The due date for the Response under the Rules was June 23, 2009. The Respondent contacted the Center on June 22, 2009, seeking an extension of time. The Respondent failed to offer any explanation for this last-minute request, even though the Rules permit the Center to extend the time for filing a response only in exceptional cases, absent a written stipulation by the Parties. The Center therefore did not extend the due date. The Respondent thereafter indicated to the Center that the extension was needed so that the Respondent could retain legal counsel. The Response eventually was filed on July 17, 2009.
The Response was not submitted to the Center until more than six weeks after the Center formally notified the Respondent of the Complaint on June 3, 2009, and more than two months after the initial filing of the Complaint on May 21, 2009. The ostensible reason for this delay was the Respondent's need to obtain legal counsel. Why the Respondent was unable to obtain legal counsel in a timely manner has not been made clear to this Panel. Countless respondents in other proceedings under the Policy have done so.
In view of the foregoing, the Panel is acting with some reluctance in accepting the late filed Response, which also appears to violate the word limit requirements of paragraph 10 of the Supplemental Rules.
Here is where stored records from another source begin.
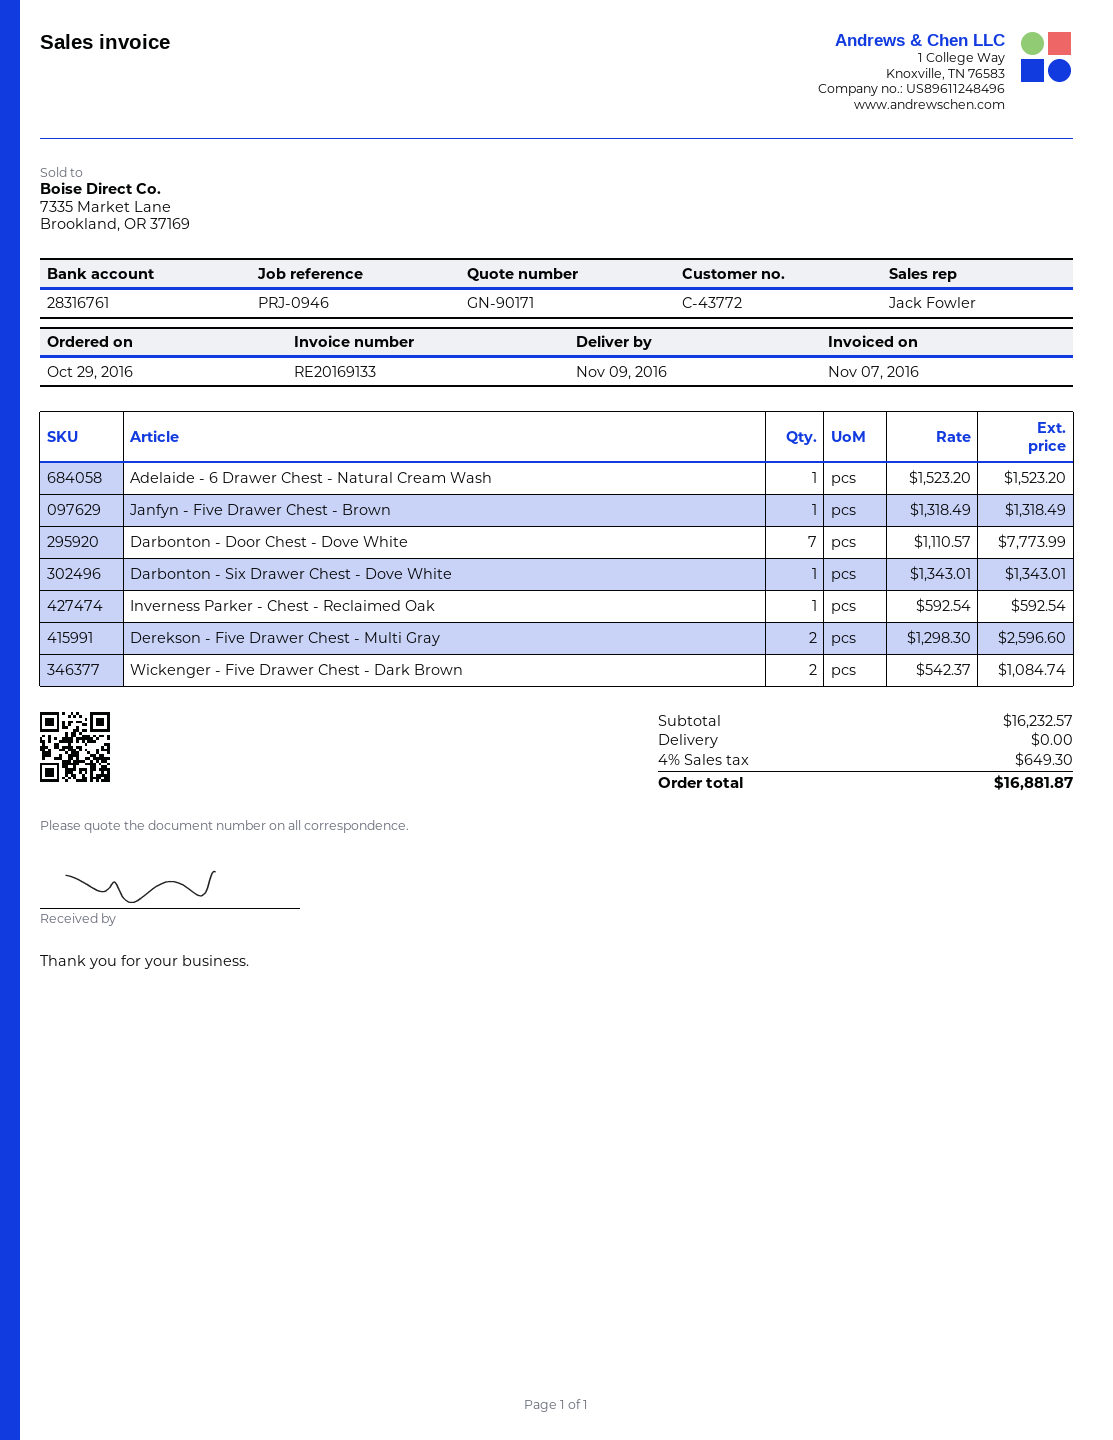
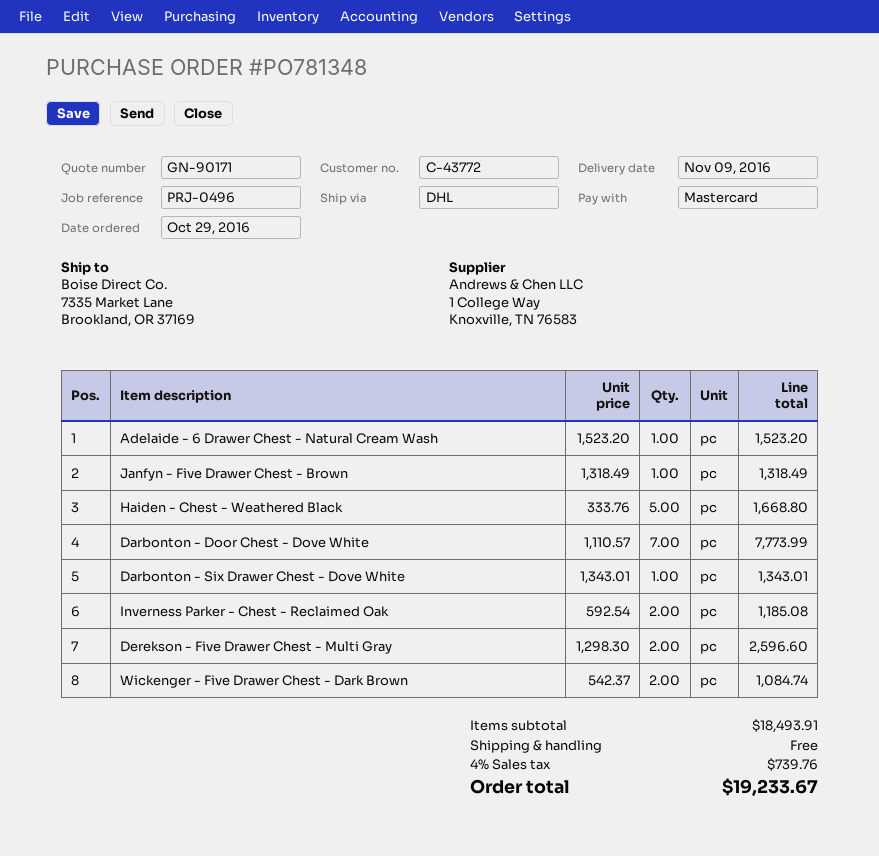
reference: PRJ-0946 -> PRJ-0496
Inverness Parker - Chest - Reclaimed Oak: 1 x 592.54 = 592.54 -> 2 x 592.54 = 1185.08
Haiden - Chest - Weathered Black: none -> 5 x 333.76 = 1668.80
subtotal: 16232.57 -> 18493.91
tax: 4% = 649.30 -> 4% = 739.76
total: 16881.87 -> 19233.67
However, the Panel's paramount concern is that the decision it reaches on the merits in this case be based on as complete a record as possible, with a view to best achieving the fundamental objectives of the Policy, which include ensuring that, while the administrative proceeding takes place with due expedition, the Parties are treated with equality and each is given a fair opportunity to present its case. Accordingly, the Panel has determined to accept the late filed Response.
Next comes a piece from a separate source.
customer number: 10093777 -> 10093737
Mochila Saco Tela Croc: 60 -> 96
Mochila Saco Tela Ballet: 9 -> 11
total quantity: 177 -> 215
Paragraph 4(a) of the Policy requires that the Complainant prove each of the following three elements to obtain a decision that a domain name should be either cancelled or transferred:
(i) The domain name registered by the respondent is identical or confusingly similar to a trademark or service mark in which the complainant has rights; and
(ii) The respondent has no rights or legitimate interests with respect to the domain name; and
(iii) The domain name has been registered and is being used in bad faith.
Cancellation or transfer of the domain name is the sole remedy provided to the Complainant under the Policy, as set forth in paragraph 4(i).
Paragraph 4(b) of the Policy sets forth four situations under which the registration and use of a domain name is deemed to be in bad faith, but does not limit a finding of bad faith to only these situations.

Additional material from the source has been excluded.